-- RECORDS FOR THE TASK follows --

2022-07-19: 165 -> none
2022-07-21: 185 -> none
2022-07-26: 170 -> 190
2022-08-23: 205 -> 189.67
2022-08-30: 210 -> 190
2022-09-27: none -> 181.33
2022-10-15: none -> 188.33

-- RECORDS FOR THE TASK concluded --
-- RECORDS FOR THE TASK follows --

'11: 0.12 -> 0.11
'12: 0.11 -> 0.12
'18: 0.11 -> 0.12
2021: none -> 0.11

-- RECORDS FOR THE TASK concluded --

The required output is the stretch of entries above from the line containing "2022-07-19: 165 -> none" through the line containing "2022-10-15: none -> 188.33", reproduced exactly.

2022-07-19: 165 -> none
2022-07-21: 185 -> none
2022-07-26: 170 -> 190
2022-08-23: 205 -> 189.67
2022-08-30: 210 -> 190
2022-09-27: none -> 181.33
2022-10-15: none -> 188.33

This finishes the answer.